▸ **THE PROBLEM**: Copy, word for word, the lines of the entries below between the one with "- 2020-2023年战略目标：6.1决策机关" and the one with "- 预期行动：通过拟议的决议草案", inclusive, and leave out everything else.

▸ **SUPPLIED DATA**:
'''
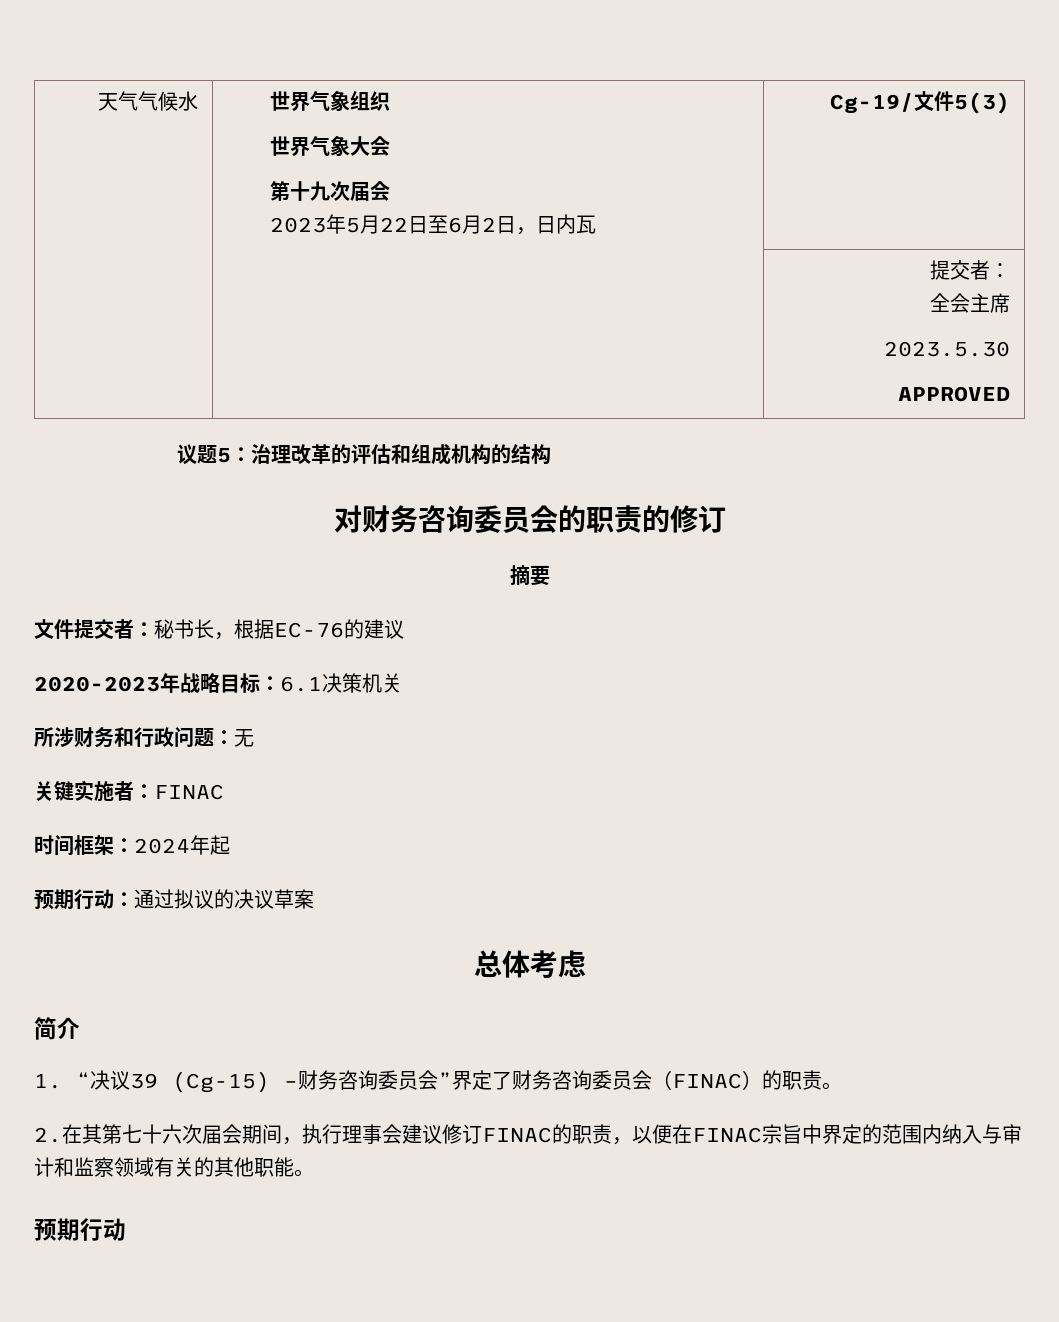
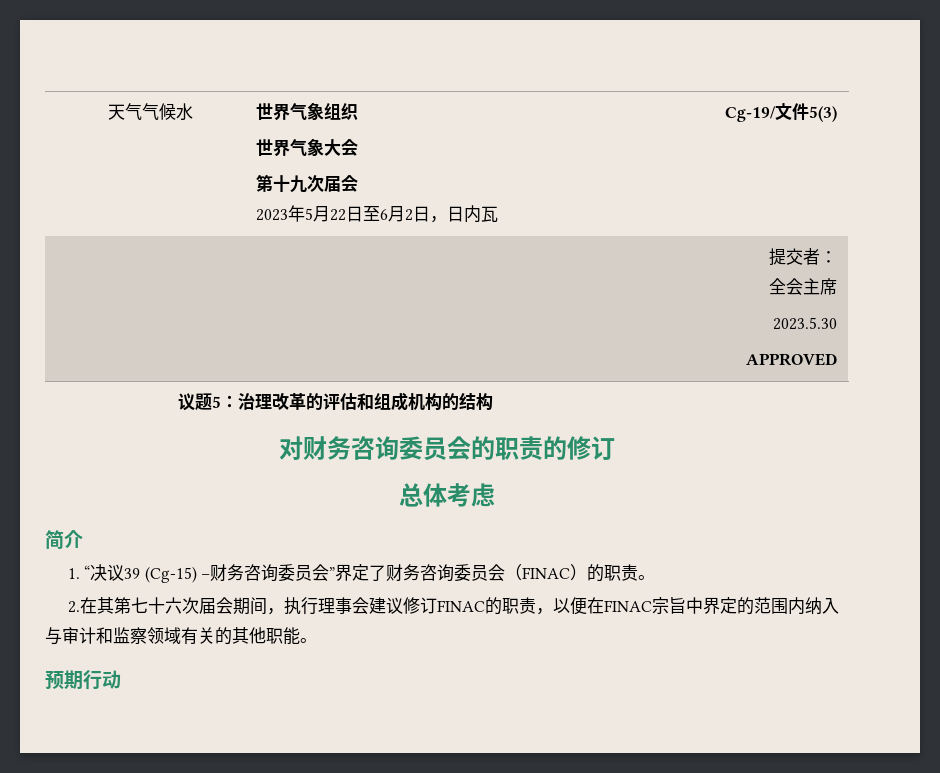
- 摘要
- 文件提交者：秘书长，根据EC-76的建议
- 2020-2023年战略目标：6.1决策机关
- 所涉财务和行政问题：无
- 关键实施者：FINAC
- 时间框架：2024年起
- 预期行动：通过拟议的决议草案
'''
'''
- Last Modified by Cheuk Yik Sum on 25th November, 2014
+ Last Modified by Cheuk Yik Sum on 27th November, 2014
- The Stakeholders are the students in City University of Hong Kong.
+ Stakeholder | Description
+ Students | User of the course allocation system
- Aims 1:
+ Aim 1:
'''
▸ **ANSWER FOR THIS EXERCISE**:
- 2020-2023年战略目标：6.1决策机关
- 所涉财务和行政问题：无
- 关键实施者：FINAC
- 时间框架：2024年起
- 预期行动：通过拟议的决议草案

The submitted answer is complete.